The animation is stellar. The backgrounds, however they are done (I’m not fully sure whether they are straight 3D, 3D that’s been painted/hand textured, multiple layers of 2D backgrounds or some combination of all that) are some of the best I’ve seen in any TV anime, and are at points better than a number theatrical anime. That especially applies to some of the glorious establishing and action shots, which though clearly animated, have the depth of real buildings and cities. The use of cel-shaded 3D for the cities’ Tram system is only a few steps below Futurama quality, and it fits the surroundings and look of the show very well. The hand-drawn portions are backed with great storyboarding and very tight, smooth animation. The character design is vibrant and cute too, familiar, yet distinctive. Only one or two shots out of the 4 episodes I saw struck me as lazy. Basically, Xebec not only hit one out of the park when it comes to the visual quality, they hit it into the next town over.
Meanwhile, the voice acting, music and overall audio production both in Japanese and English is quite nice. It was a stroke of brilliance to cast Kevin Corn as Daisuke (cast a teen to play a teen) and it works very, very well. The rest of ADV’s casting is quite solid also, coming through with a lively dub that’s quite pleasant to listen to. Meanwhile, the Japanese casting is equally adept and listenable, and much to my surprise, eschews some of the cutesiness that would normally turn up with all the bishoujo and bishounen running around. The music, even though it was largely made by a teenage unknown, fits very well, with an opening theme that really fires up the viewer for the show with its tinges of Queen-style guitar work and its very emotional piano intro. Lastly, both language tracks sport good sound quality whether on headphones or on a home theater system.

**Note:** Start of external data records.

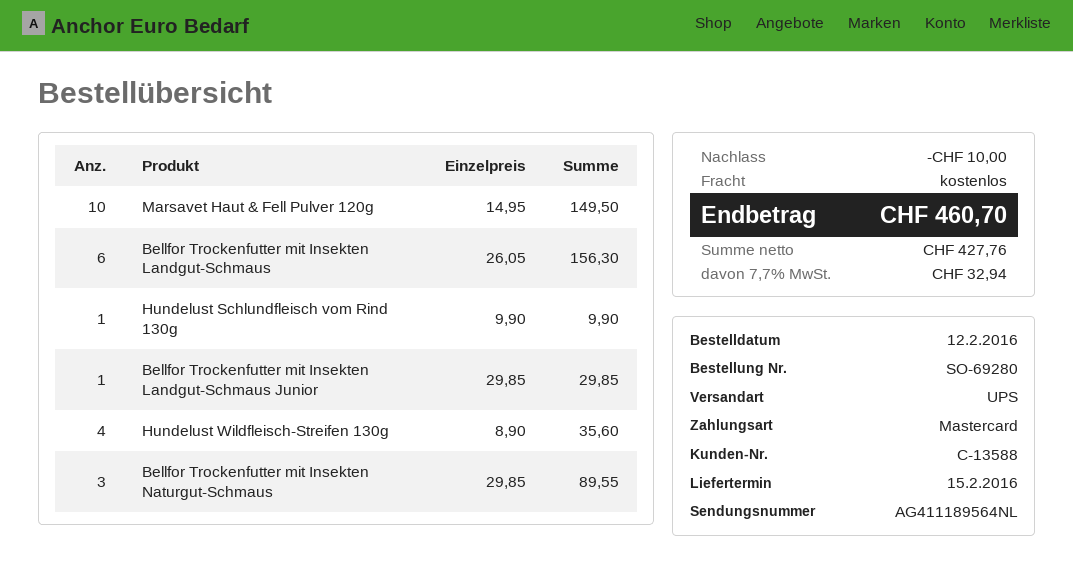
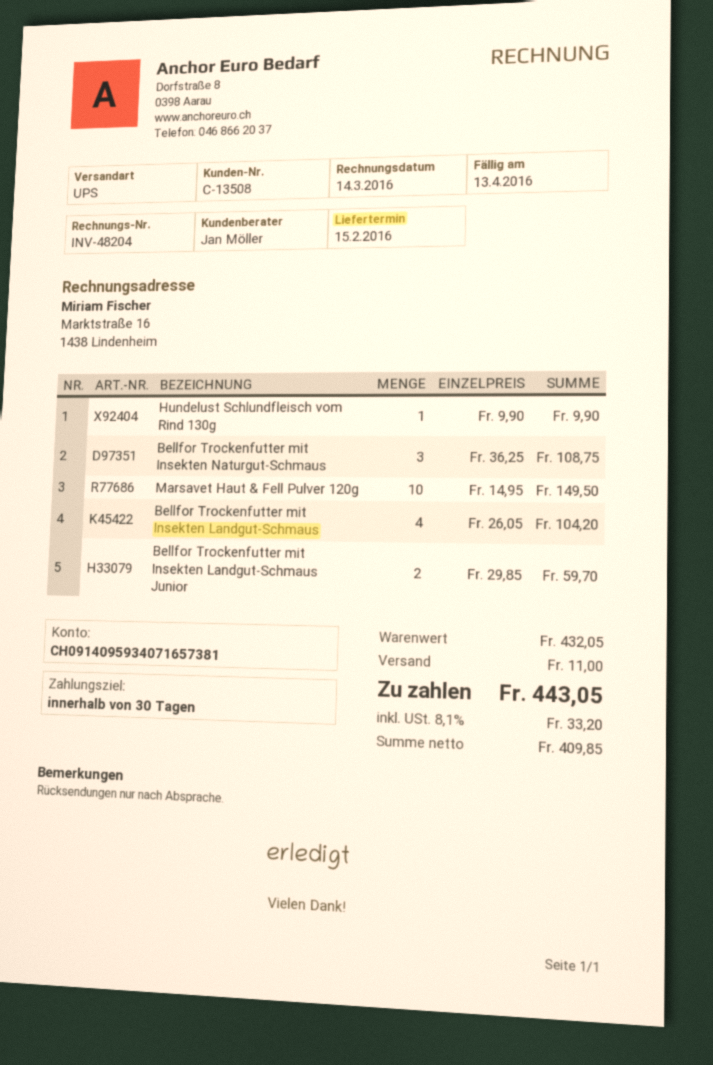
customer number: C-13588 -> C-13508
Bellfor Trockenfutter mit Insekten Landgut-Schmaus: 6 x 26.05 = 156.30 -> 4 x 26.05 = 104.20
Bellfor Trockenfutter mit Insekten Landgut-Schmaus Junior: 1 x 29.85 = 29.85 -> 2 x 29.85 = 59.70
Hundelust Wildfleisch-Streifen 130g: 4 x 8.90 = 35.60 -> none
Bellfor Trockenfutter mit Insekten Naturgut-Schmaus: 3 x 29.85 = 89.55 -> 3 x 36.25 = 108.75
discount: 10.00 -> none
shipping: 0.00 -> 11.00
net: 427.76 -> 409.85
tax: 7.7% = 32.94 -> 8.1% = 33.20
total: 460.70 -> 443.05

With a show this well-done, one might wonder whether ADV got lazy on the DVD. Well, they didn’t. It’s one of the most feature-loaded discs I’ve seen for any anime series, featuring a wonderful little documentary on the making of that great theme song, reversible cover art, every variation conceivable for the Japanese TV promo ads, the Japanese In-Store Promo ad, the Japanese trailer, textless opening and ending sequences and voice actor commentary from Kevin Corn and Vic Mignogna, the US actors for Daisuke and Dark. As a matter of fact, the only part of this release that doesn’t work as well I’d expected was the VA commentary, which relied on a gimmick that fell flat. The producers had apparantly told Corn and Mignogna next to nothing about the show (kudos to them for their solid dub work inspite of that), so it was their first time actually watching it. This made it, as you can imagine, hard for them to comment and watch at the same time.
I can live with one gaffe in such a great release for such a fun, beautiful show. Waiting for disc 2 in January is going to be the hard part.